| Raw data |
☆ ☆ ☆
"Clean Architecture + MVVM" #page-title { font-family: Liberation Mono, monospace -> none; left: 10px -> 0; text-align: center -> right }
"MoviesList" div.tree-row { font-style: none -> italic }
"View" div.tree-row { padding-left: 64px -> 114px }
☆ ☆ ☆
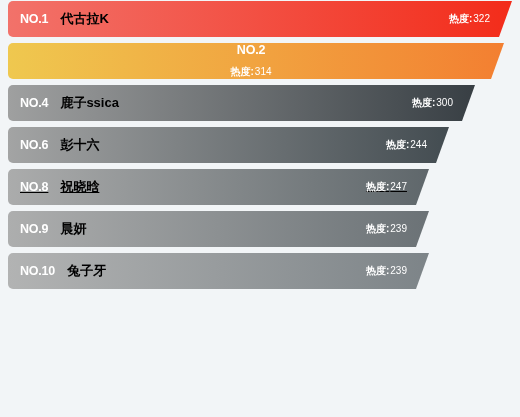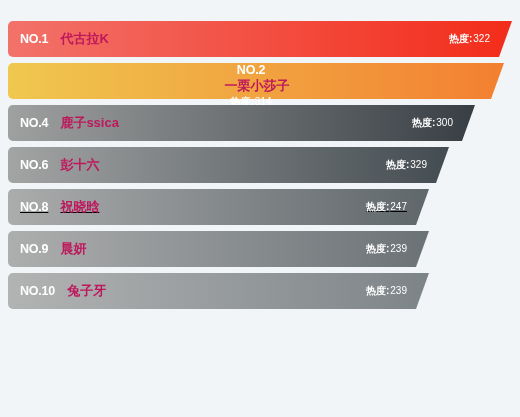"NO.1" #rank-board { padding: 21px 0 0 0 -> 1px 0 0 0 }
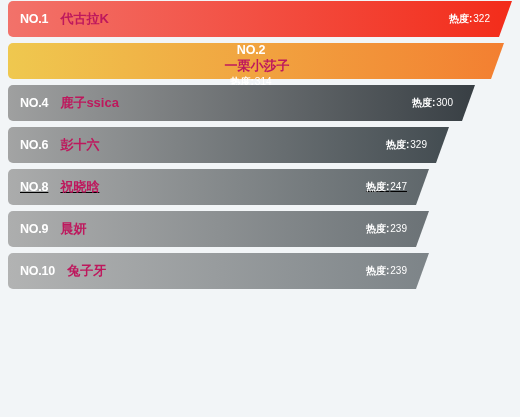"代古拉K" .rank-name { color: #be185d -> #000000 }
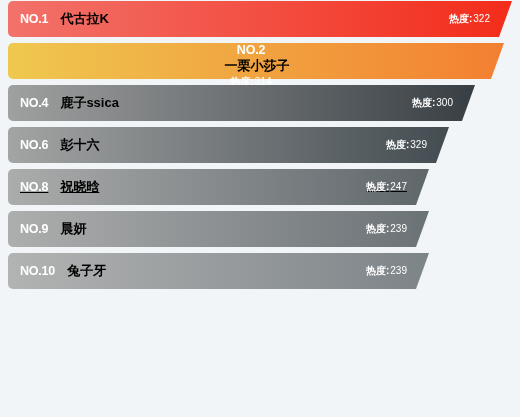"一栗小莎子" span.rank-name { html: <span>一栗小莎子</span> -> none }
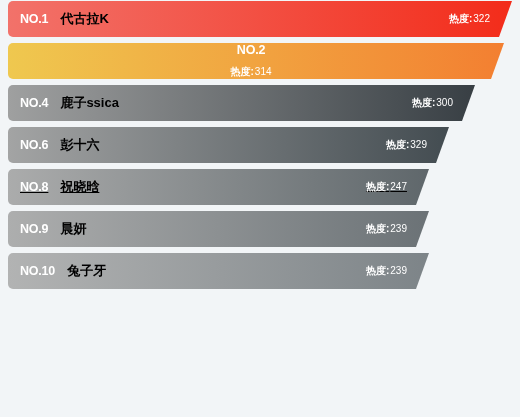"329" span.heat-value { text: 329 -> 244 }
☆ ☆ ☆
| What the exercise asks |
Keep both end lines and retype everything in the records above from the line containing "Liberation Mono, monospace" through the line containing "padding-left: 64px ->", exactly, with nothing else.

| Written solution |
"Clean Architecture + MVVM" #page-title { font-family: Liberation Mono, monospace -> none; left: 10px -> 0; text-align: center -> right }
"MoviesList" div.tree-row { font-style: none -> italic }
"View" div.tree-row { padding-left: 64px -> 114px }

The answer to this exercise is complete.